Another reason we really do want a carbon tax now
Have a look at this nonsense that is going on over Drax at the moment:
Drax is to legally challenge the Government's decision to exclude the power plant operator's plans to convert a coal-fired unit into one burning biomass from its latest round of funding. The decision to challenge the Government could set a precedent for other generators and overshadowed the approval of several new renewable energy projects on Wednesday. Drax had expected to receive the subsidy after the project to convert Unit 3 at its Drax station in North Yorkshire was shortlisted in December under the Government's new contracts-for-difference (CFD) scheme. However, the Government said on Wednesday that the scheme does not meet all its criteria for the enhanced CFD mechanism and urged Drax to continue with the project under the existing direct subsidy, sending shares in the company tumbling 11.7pc to 667p at midday.
The first point we should make is that it's actually fairly stupid to try to ship wood pellets 3,000 miles in order to avoid the burning of coal. There are reports out there insisting that this will lead to an increase in emissions, not a reduction. But leave that aside for a moment.

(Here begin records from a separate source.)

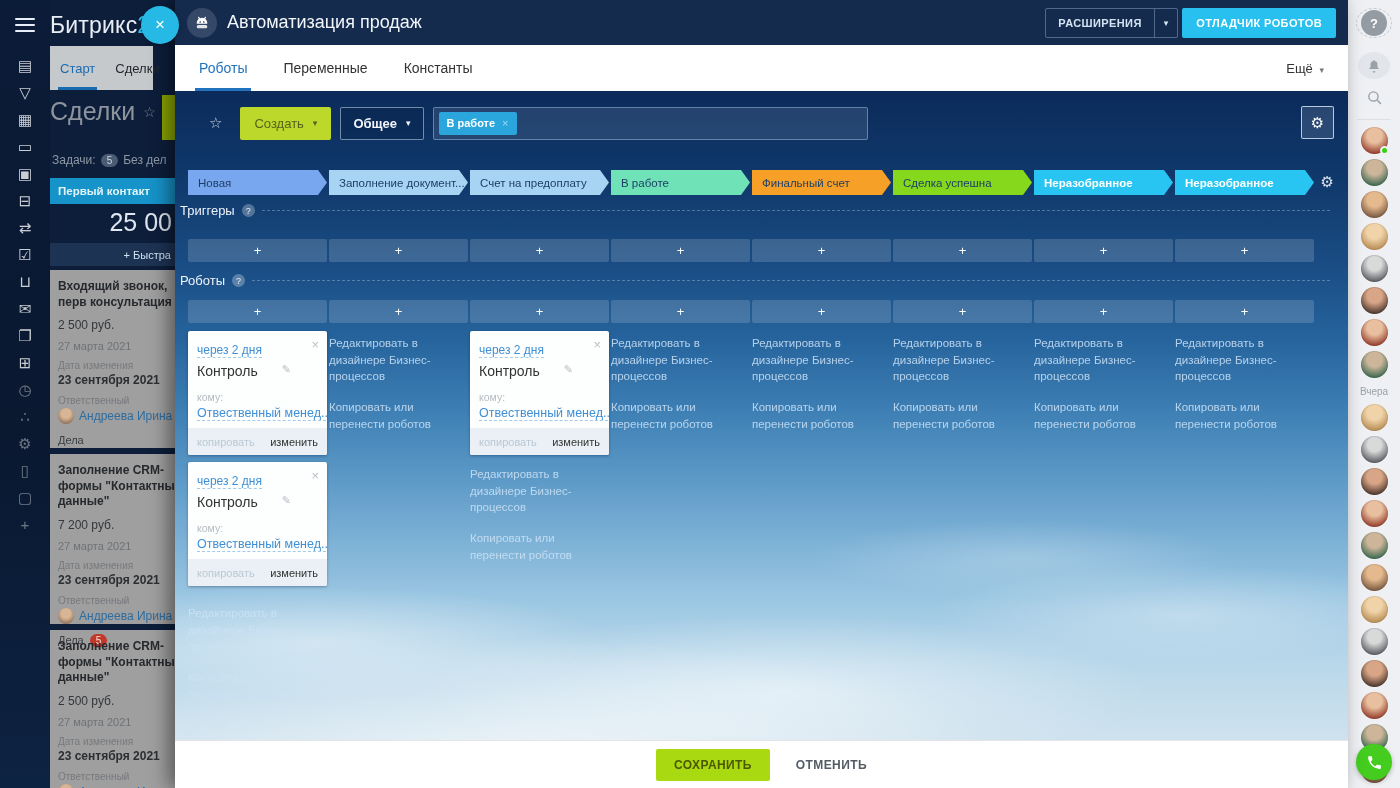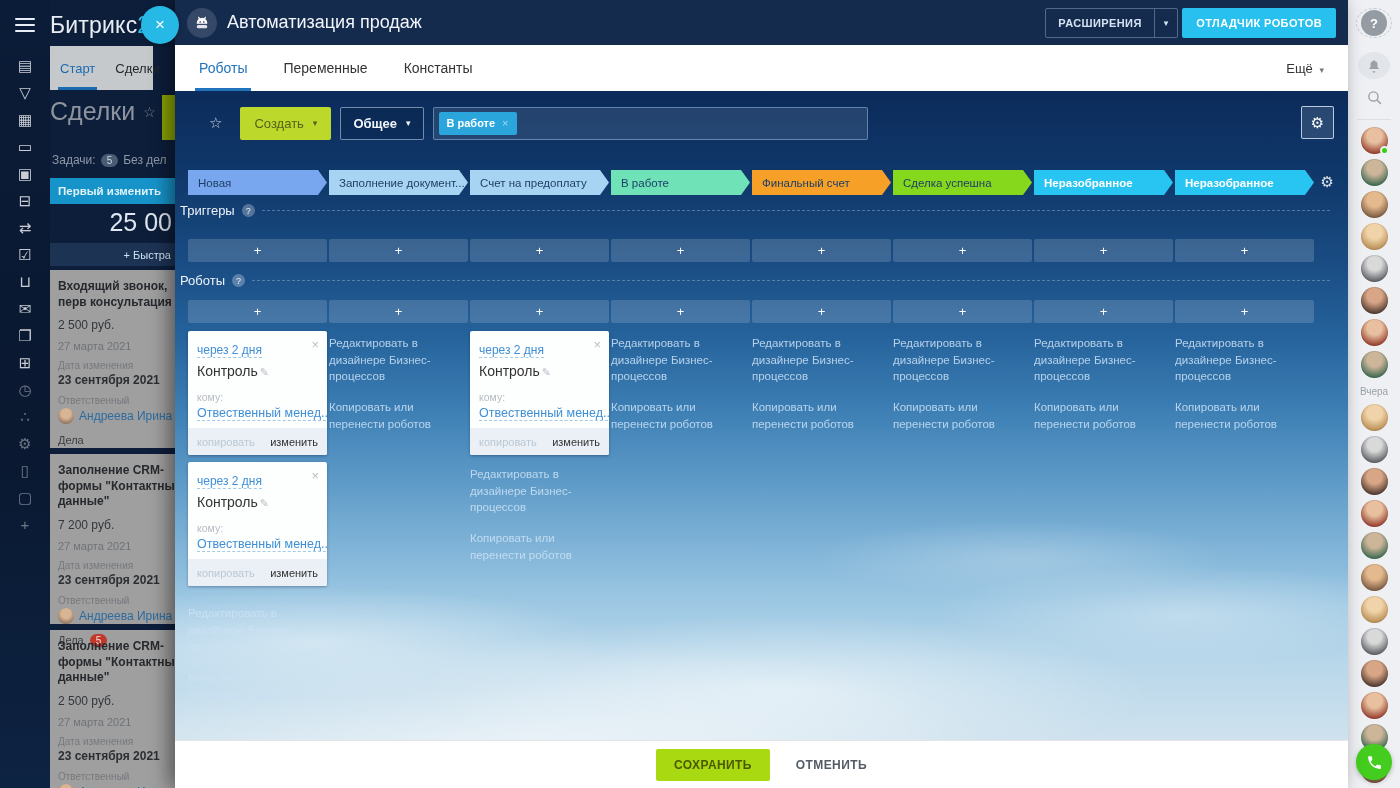--- a/index.html
+++ b/index.html
@@ -241,7 +241,7 @@
     <span class="pill">5</span>
     <span>Без дел</span>
   </div>
-  <div class="lp-stage">Первый изменить</div>
+  <div class="lp-stage">Первый контакт</div>
   <div class="lp-sum">25 00</div>
   <div class="lp-quick">+ Быстра</div>
 

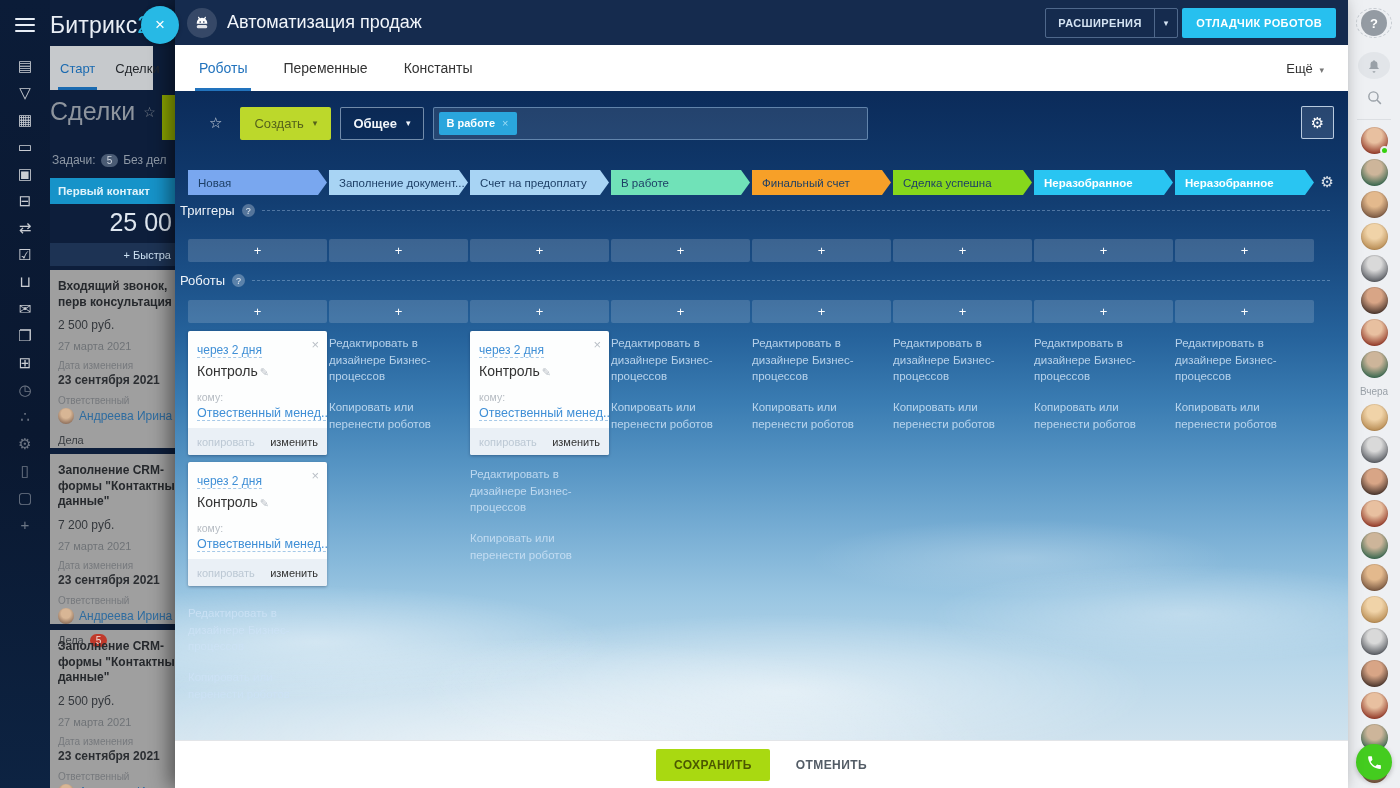--- a/index.html
+++ b/index.html
@@ -142,7 +142,7 @@
   .rc-close { position:absolute; right:8px; top:6px; color:#b9bfc6; font-size:13px; cursor:pointer; }
   .rc-delay { display:inline-block; color:#3f8fd6; font-size:12px; border-bottom:1px dashed #a6c9e8;
     cursor:pointer; margin-bottom:5px; }
-  .rc-name { font-size:14px; color:#333; display:flex; align-items:flex-end; gap:2px; }
+  .rc-name { font-size:14px; color:#333; display:flex; align-items:flex-start; gap:24px; }
   .rc-pencil { color:#b9bfc6; font-size:11px; cursor:pointer; }
   .rc-to { color:#b6bcc3; font-size:10.5px; margin-top:12px; }
   .rc-assignee { display:inline-block; color:#3f8fd6; font-size:12.5px; border-bottom:1px dashed #a6c9e8;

Assuming that we do sign on to the idea that climate change is a problem, one we need to do something about, it is exactly this sort of bureaucratic jockeying which makes the case for the carbon tax. Who is getting, or not getting, saubsidies, contracts for difference and all the rest is being determined by who is in favour politically. Whcih isn't what we want at all: we want simple and sustained economic pressure on people to reduce emissions. Which is exactly what a carbon tax does. It might put Drax out of business. It might encourage a move to biomass, or to continued coal burning with more efficient methods. But it becomes purely an efficiency argument as to which happens rather than a political one driven by whatever it is that is between Ed Davey's ears.
And what's actually worse is that we do now have a carbon tax. It's disguised as a minimum price for a carbon emissions permit but it has much the same effect as a carbon tax. Meaning that all of this bureaucratic nonsense has already been superceeded. Either burning coal at Drax, including that minimum price for a permit, makes sense or it doesn't: therefore it will happen or not.
All of which is intensely irritating of course. We now actually have that correct (if rather Heath Robinson) system to reduce emissions. Yet the politicians are still playing games as if they don't realise that they've already solved the problem.